Outside the Logan homestead, the sun leaned low over the trees, casting long shadows across the porch where Niles Caulder and Marie sat in silence. A few distant birds returned to the canopy. Somewhere inside, Garfield slept. In bas shape, but healing, and alive. Marie stared straight ahead, not looking at Niles, “You ever wonder if it’s worth it?” she asked quietly, “Fighting back?” Niles sat back in his chair, hands folded in his lap, “Every day.” She nodded, that was enough. But peace was a fragile illusion, and this one shattered with a single noise, wet, grinding, and gurgling. Niles shot upright, “No…” From the jungle’s edge, dragging itself like a broken toy, came the half-reformed, husk of Animal-Vegetable-Mineral-Man. One arm had turned to molten lava-glass, the other twisted oak and teeth. “GHHRHHHRRR… YOU DARE THINK YOU COULD ERASE ME…” he roared, dragging himself on one cracked knee toward the house. “Garfield—” Marie was already moving. Niles wheeled toward the door, fumbling for his comm device, voice tight, “Rita. Mento. He’s back.”
The AVM-Man just about reached Niles, already toppling and shoving through the porch, debris and vines and jagged rock smashing through the frame. Niles tried to wheel back, but it was no use. Then, all of a sudden, Marie appeared behind the monstrosity, “Hey ugly!” Her yell was frantic and desperate, “Over here!” The AVM-Man slithered his head towards Marie, standing in front of her workshop. “YOUUUU DAREEE CHALLENGE ME!?!” it roared. The creature broke toward Marie. Niles did not like what he saw, the tears already pouring from her eyes. Marie shouted, at niles, standing next to the LP tank, “Take him to his father!” The monster hurled a mineralized vine and slammed it through the aluminum capsule of the gas tank. Sparks caught the air with a sick hiss. “MARIE, NO—!” Niles shouted. But the workshop ignited in a bloom of fire and force. It lit up the jungle for miles. And the fire had already taken her.
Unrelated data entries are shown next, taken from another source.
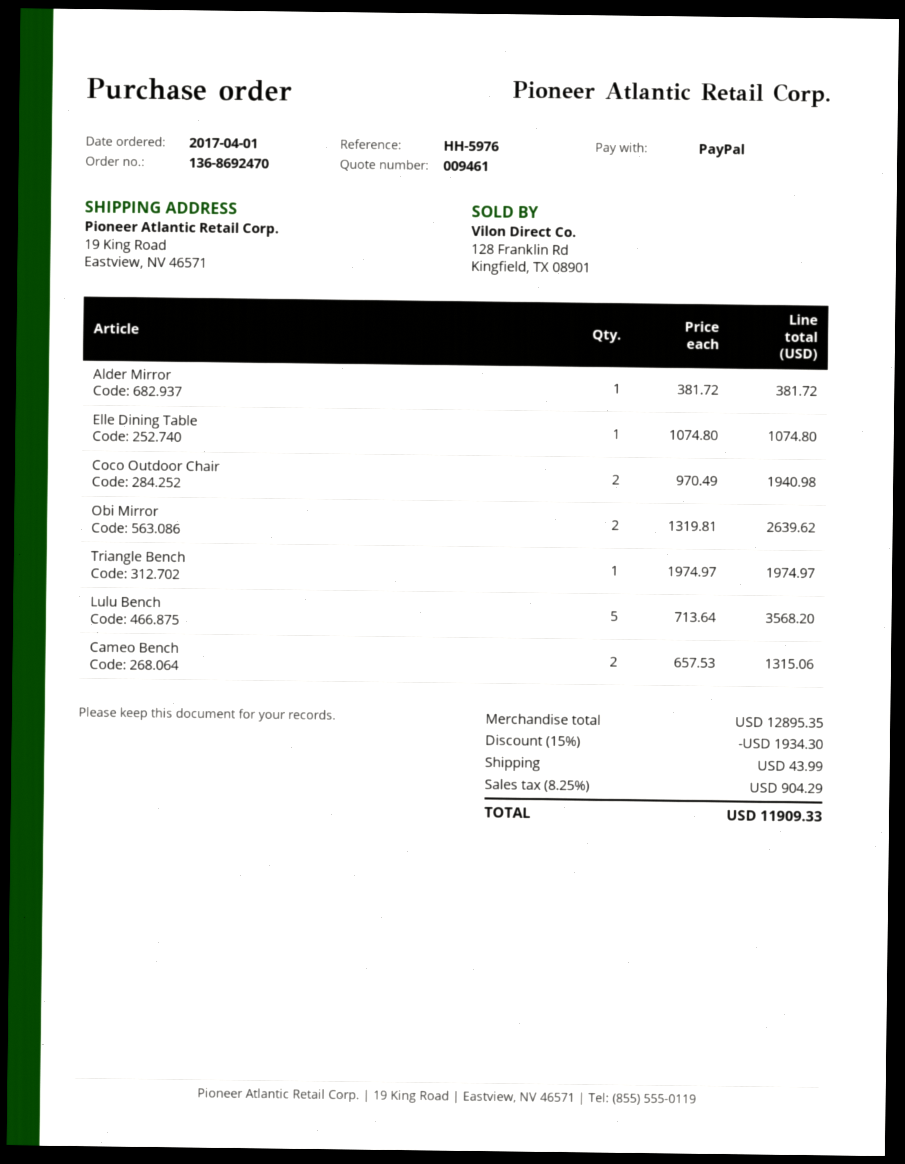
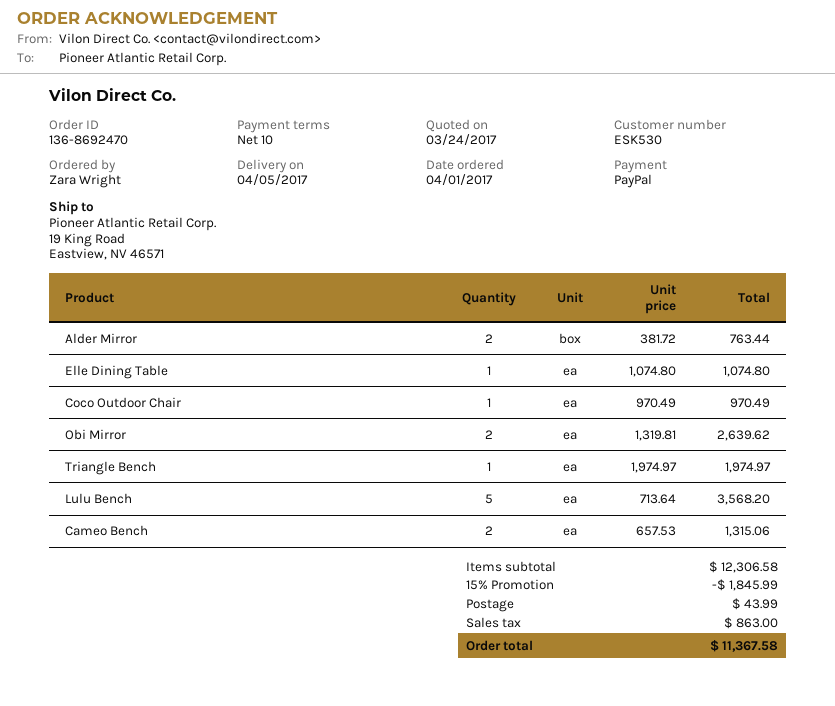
Alder Mirror: 1 x 381.72 = 381.72 -> 2 x 381.72 = 763.44
Coco Outdoor Chair: 2 x 970.49 = 1940.98 -> 1 x 970.49 = 970.49
subtotal: 12895.35 -> 12306.58
discount: 15% = 1934.30 -> 15% = 1845.99
tax: 904.29 -> 863.00
total: 11909.33 -> 11367.58

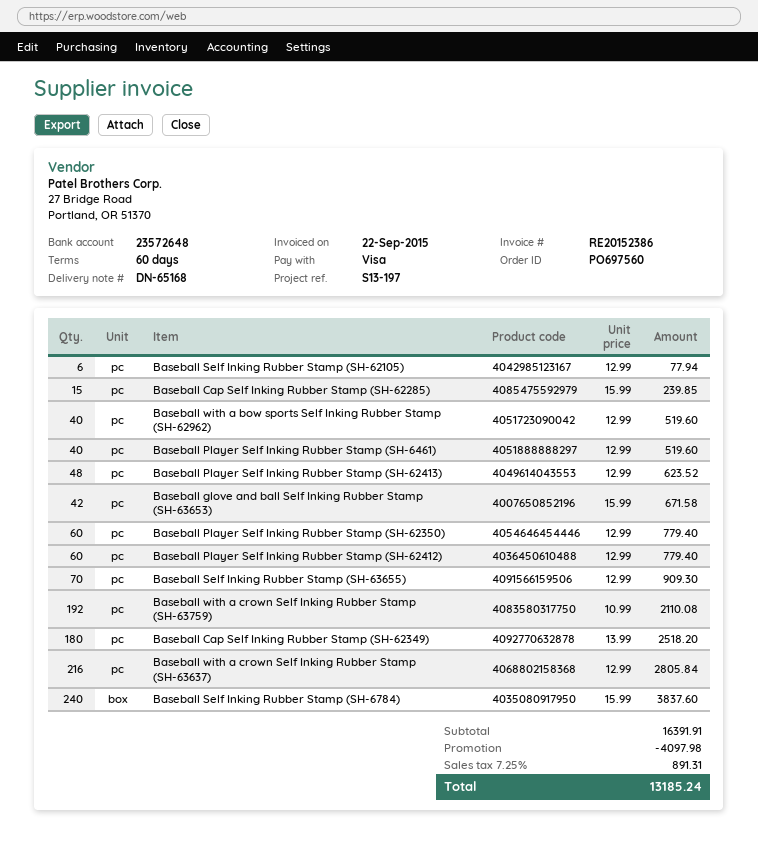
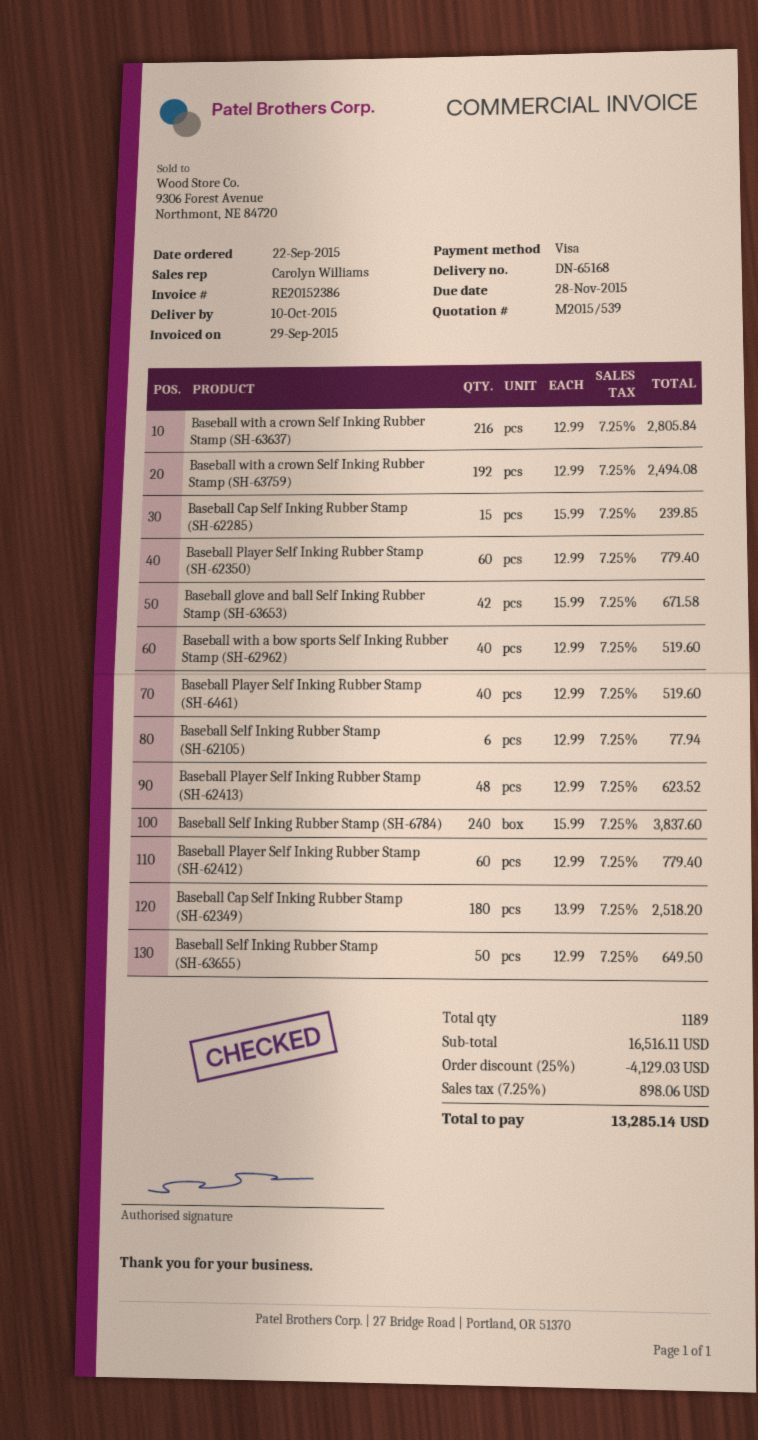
invoice date: 2015-09-22 -> 2015-09-29
Baseball Self Inking Rubber Stamp (SH-63655): 70 x 12.99 = 909.30 -> 50 x 12.99 = 649.50
Baseball with a crown Self Inking Rubber Stamp (SH-63759): 192 x 10.99 = 2110.08 -> 192 x 12.99 = 2494.08
subtotal: 16391.91 -> 16516.11
discount: 4097.98 -> 4129.03
tax: 7.25% = 891.31 -> 7.25% = 898.06
total: 13185.24 -> 13285.14

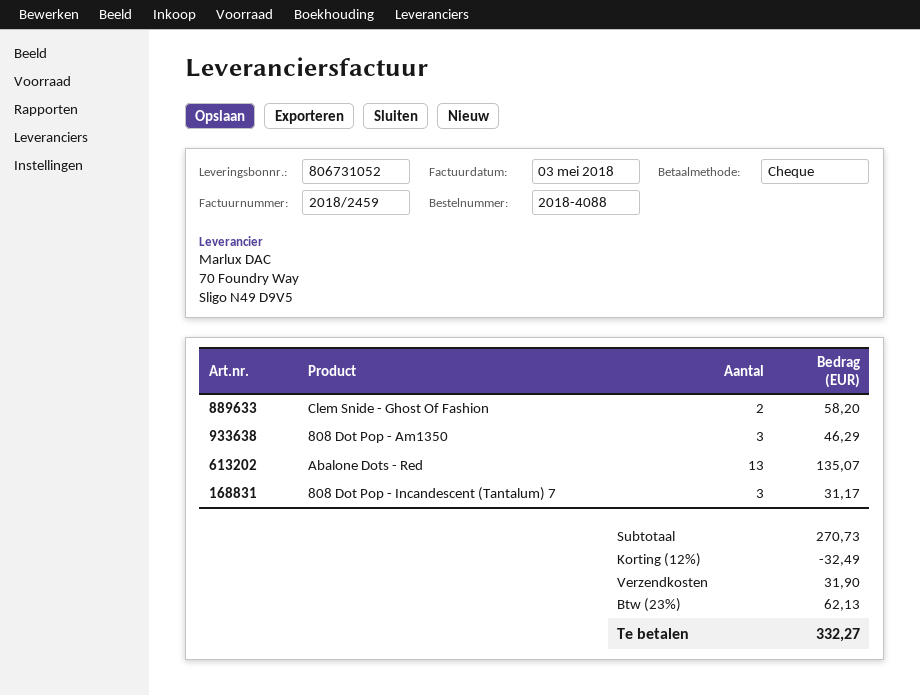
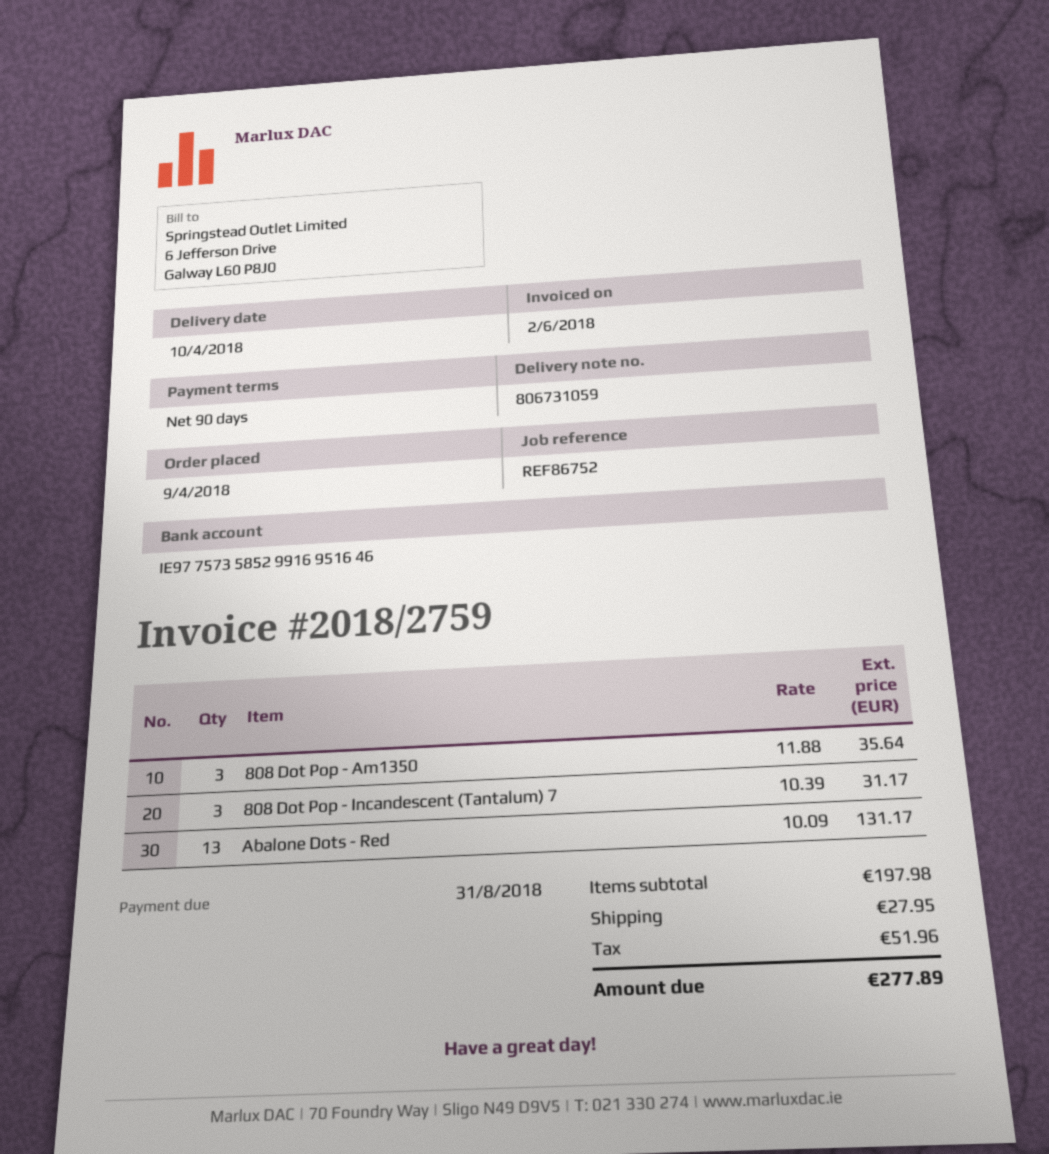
delivery note number: 806731052 -> 806731059
invoice number: 2018/2459 -> 2018/2759
invoice date: 2018-05-03 -> 2018-06-02
Clem Snide - Ghost Of Fashion: 2 for 58.20 -> none
808 Dot Pop - Am1350: 3 for 46.29 -> 3 for 35.64
Abalone Dots - Red: 13 for 135.07 -> 13 for 131.17
subtotal: 270.73 -> 197.98
discount: 12% = 32.49 -> none
shipping: 31.90 -> 27.95
tax: 62.13 -> 51.96
total: 332.27 -> 277.89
Back in the bunker, the walls were smoking where the battle had continued against the Brain and his countermeasures. Monsieur Mallah stood hunched over a control terminal, typing frantically with one bloodied hand. In the other, he cradled something small and spherical, the Brain's portable life-support pod, now detached from its mount and humming with active protocols, “Stop him!” Rita shouted. Mallah looked up, eyes bloodshot and wild, muzzle trembling, “HMMM,” he growled. Cliff started forward, “Drop the toaster, Kong. We’re not doing this again.” But Mallah didn’t drop anything. Instead, he roared, one final time, and pulled the emergency override lever with his free hand. The floor beneath him hissed open, revealing an escape pod meant for exactly this kind of desperate retreat. Mallah shoved the Brain’s pod into it and slammed a fist against the console. It sealed instantly, engines warming up for launch. Larry dove forward, Negative Spirit already peeling from his body to try to disrupt the system. But then Mallah roared, “Grawww!” The gorilla’s eyes flashed with something raw, something close to love. And with that, Mallah yanked the launch lever and the escape pod ignited, blasting upward through a camouflaged chute, tearing out through the jungle canopy far above. Gone. And on the launchpad floor, the fire from the rocket launch engulfed Mallah in a bath of fire. The bay smelled like rocket fuel and burnt gorilla hair. A sacrifice made for the Brain to escape once again. Breathing heavy, the team stood in stunned silence. “We had the Brain,” Rita said, voice shaking. “No,” Mento murmured from the back, “No, we didn’t.” Larry turned on him, “What the hell is that supposed to mean?” “I… I saw him,” Mento said, pulling his helmet off with trembling fingers, “The Brain. I could feel him again. He was in there. Laughing. Beckoning.” He swallowed, “And I froze. Just like last time.” Rita stepped forward, eyes narrowed, “You’re saying we lost him because—” “Because I let him go,” Mento finished quietly, unable to look at them, “I let him go. I can’t go back into that horrible twisted mind.” Cliff swore and slammed his fist into the wall, denting it two inches deep. Larry finally said what none of them wanted to say out loud, “He’ll be back.” And no one disagreed.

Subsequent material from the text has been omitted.